Saturday, November 20, 2010

I hate cleaning



I have realized along with my new found hatred for cooking, I hate cleaning too...
In preparation for leaving my home yet again and Flying to California I am trying to tidy up a bit. I haven’t cleaned the floors in my room since Elliott was killed. Who am I kidding I have barely cleaned the house at all. The dust bunnies or as we would say in the Marines Corps— “ghost turds” were horrendous. It made me feel even more like a widow, a black widow spider who has weaved an intricate web of dust debris from corner to corner to cocoon herself within the chaos she calls a bedroom.
After a little bit of vacuuming and shifting of accumulated random items I have neglected to put in their proper place, I am completely exhausted. I mean I am physically and mentally just spent. I have barely exerted myself and all I want to do is curl up on the couch and zone out again.
There is still so much to do, mop the floors, pack my bags, finish the laundry, tidy the kitchen ... and thats just the surface stuff. Eventually I will have to get to the deep cleaning and organizing that I fear I will never have the energy desire or drive to do.
I really used to enjoy cleaning and organizing. I learned the most about cleaning when I was in the Marines. Every friday we would have a field day where you would clean every inch of your barracks room and we would do the same kind of thing at work in our shop and the aircraft hanger. Of course there was always an inspection to follow, so if you didn’t want to loose any weekend time you were going to work your ass off. I remember one time my Sergeant Major sent out an email to the whole squadron stating they should all take a look at my room as an example of how to clean for a field day. I was really proud of that.
 Elliott was damn good at cleaning too. He helped out a lot in the house, but his specialty was keeping the vehicles, electronics and garage sparkling— he was a pro at doing the dishes too. My favorite time to clean the house was when Elliott was at work. As a firefighter he worked twenty-four hour shifts. I would stay up late at night and put some music on. Then I would just tackle whatever needed to be done. Elliott would usually call me several times while on shift, just to check in and see what I was doing. I would never tell him I was mopping the floors or deep cleaning the kitchen. I think I just really liked to surprise him by coming home to a sparkling clean house. 
In the morning when he got home, he would come back to the room where I was still cozy in bed. Ooohhhhh (sigh) how I miss that so much, the sound of him unlocking the door and his footsteps down the hall— waking up to his voice ... On the days that I had cleaned he always noticed. He always made sure to tell me “ the floors look really nice babe,” or “thanks for cleaning the kitchen babe,” or  “organizing the mail and filing the paperwork...” It didn’t matter what I had done, he would notice and he would make sure to let me know he appreciated the effort I put into our home.
Now, there is no praise for the effort I put in, no words of appreciation from the man of my dreams. It’s just me and the dogs and I’m sure the dogs don’t really care about the floors. I have to clean so that I don’t become a crazy widow living in a filthy environment like on the show “Hoarders.”  Before there was joy in keeping the house nice for my little family. I was a wife and I enjoyed some of the responsibility that came with the title. As a widow there is no joy in cleaning, except maybe the brief distraction it provides. Mostly it’s just tedious, exhausting, and another reminder I am alone... 

1 comment:

  1. i so understand doing chores alone. for me it is not so much cleaning as walking the dogs alone, especially last thing at night. we always went together. always held hands. always a time for laughing at the silly dogs. Scotties. crazy dogs. Miss Carmen Sophia the Wild Gypsy Girl with the Sensitive Soul and Mr. Scootie Wootums, Lord of the Dance with the Stardust Eyes. such shenanigans. i miss his voice. i miss that he always carried the leash since my hands might be hurting from the arthritis.

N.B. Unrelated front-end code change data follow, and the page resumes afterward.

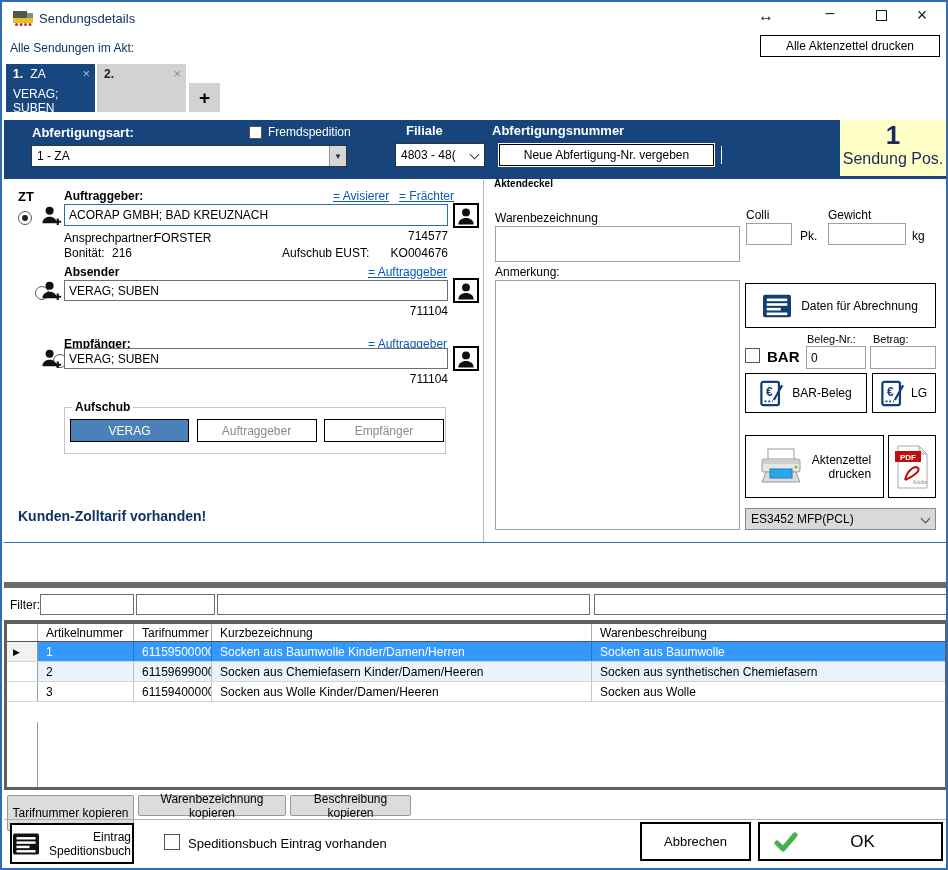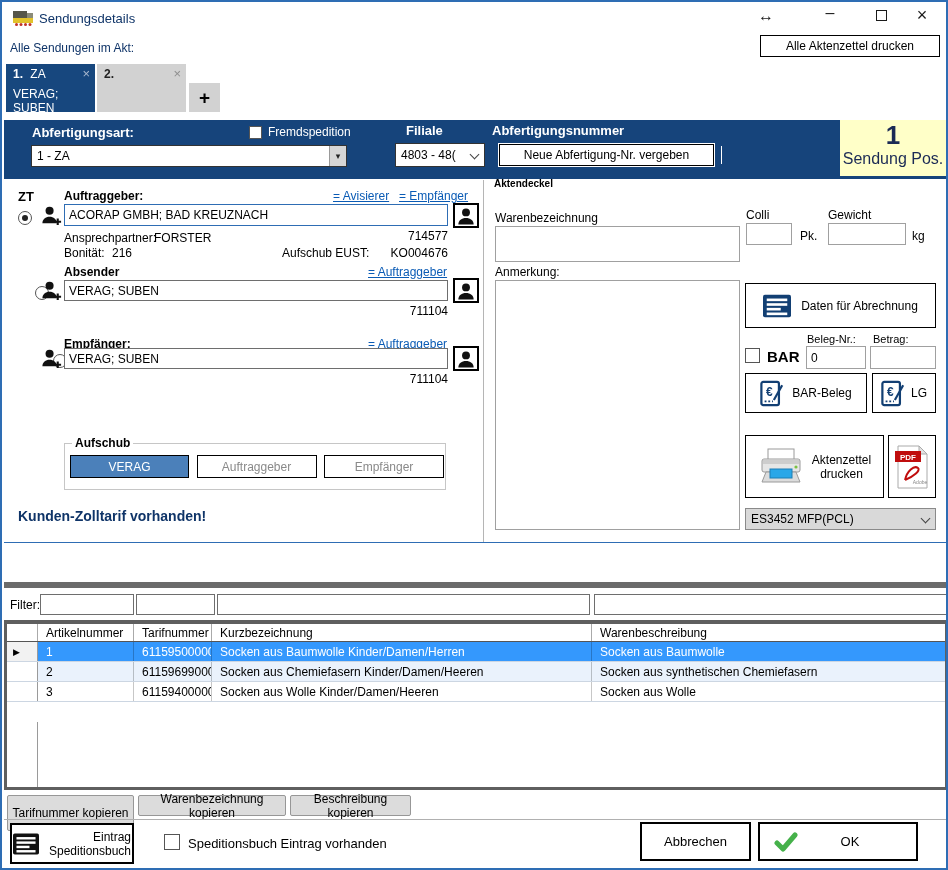"= Empfänger" a.abs { text: Empfänger -> Frächter }
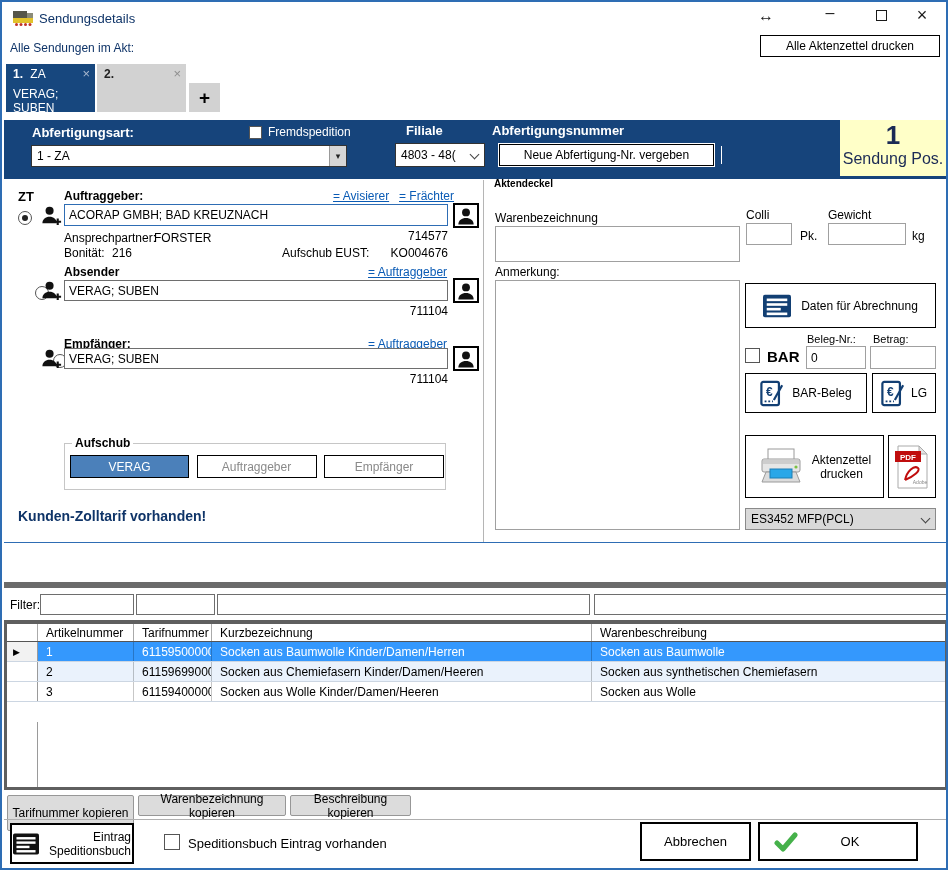"Aufschub" fieldset.aufschub { margin-top: 36px -> none }
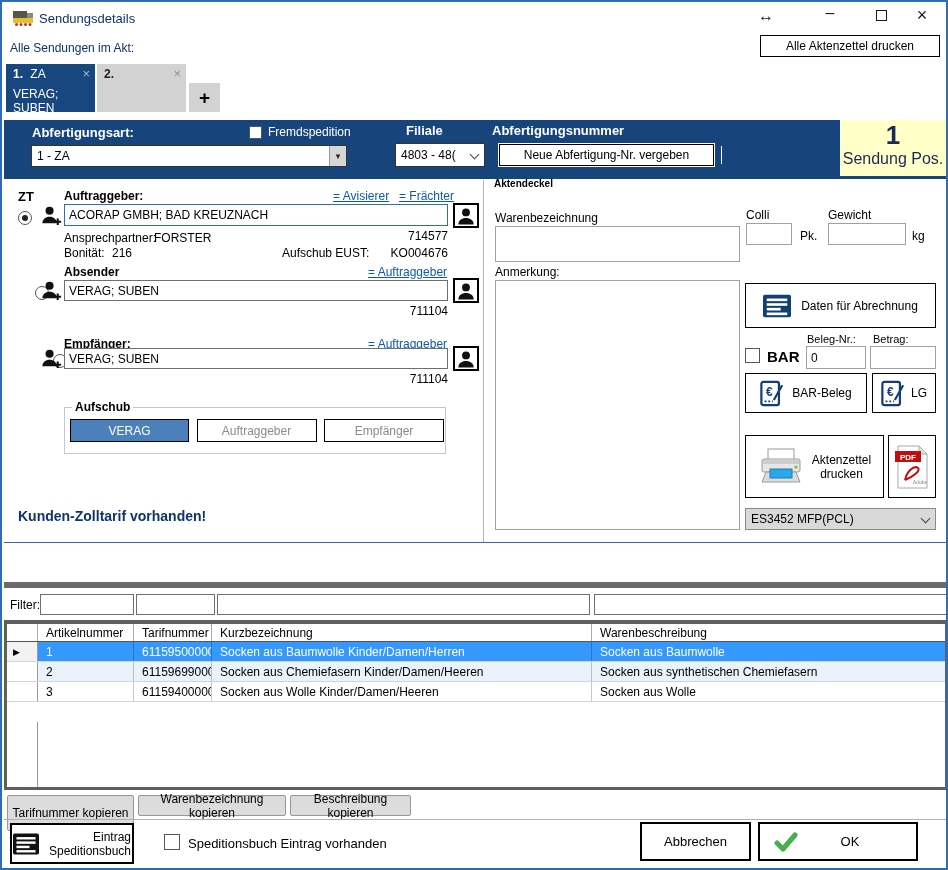"Aktenzettel" span { text-align: center -> right }
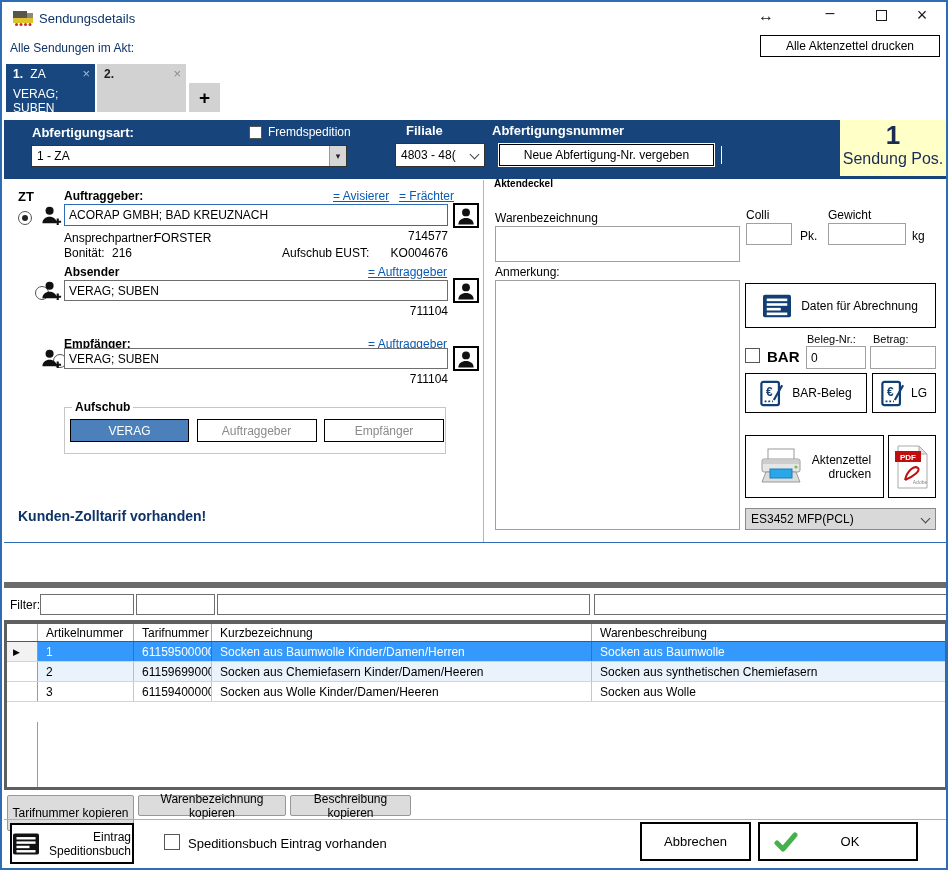"OK" button.abs { font-size: 13px -> 17px; width: 160px -> 185px }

    but you know, my Dragon would love that your room was an example. you could bounce a quarter off our bed. off his stomach too but that's only fun for me. =0}

    you are so very new and raw. so much has happened since Elliot died. you are having to cope with so much. be gentle with yourself. cleaning will happen when it happens. you will not end up on "Hoarders." but if you do, all your Soul Widows tribe will be there for you, cheering you on. your right to be messy. we'll pull up chairs on the lawn, eat popcorn, and jump in when you want us.

    i hope you can rest a bit tonight. i hope you dream or not dream, whatever you need to get through. i just hope for peace and comfort and serenity for you. for us all.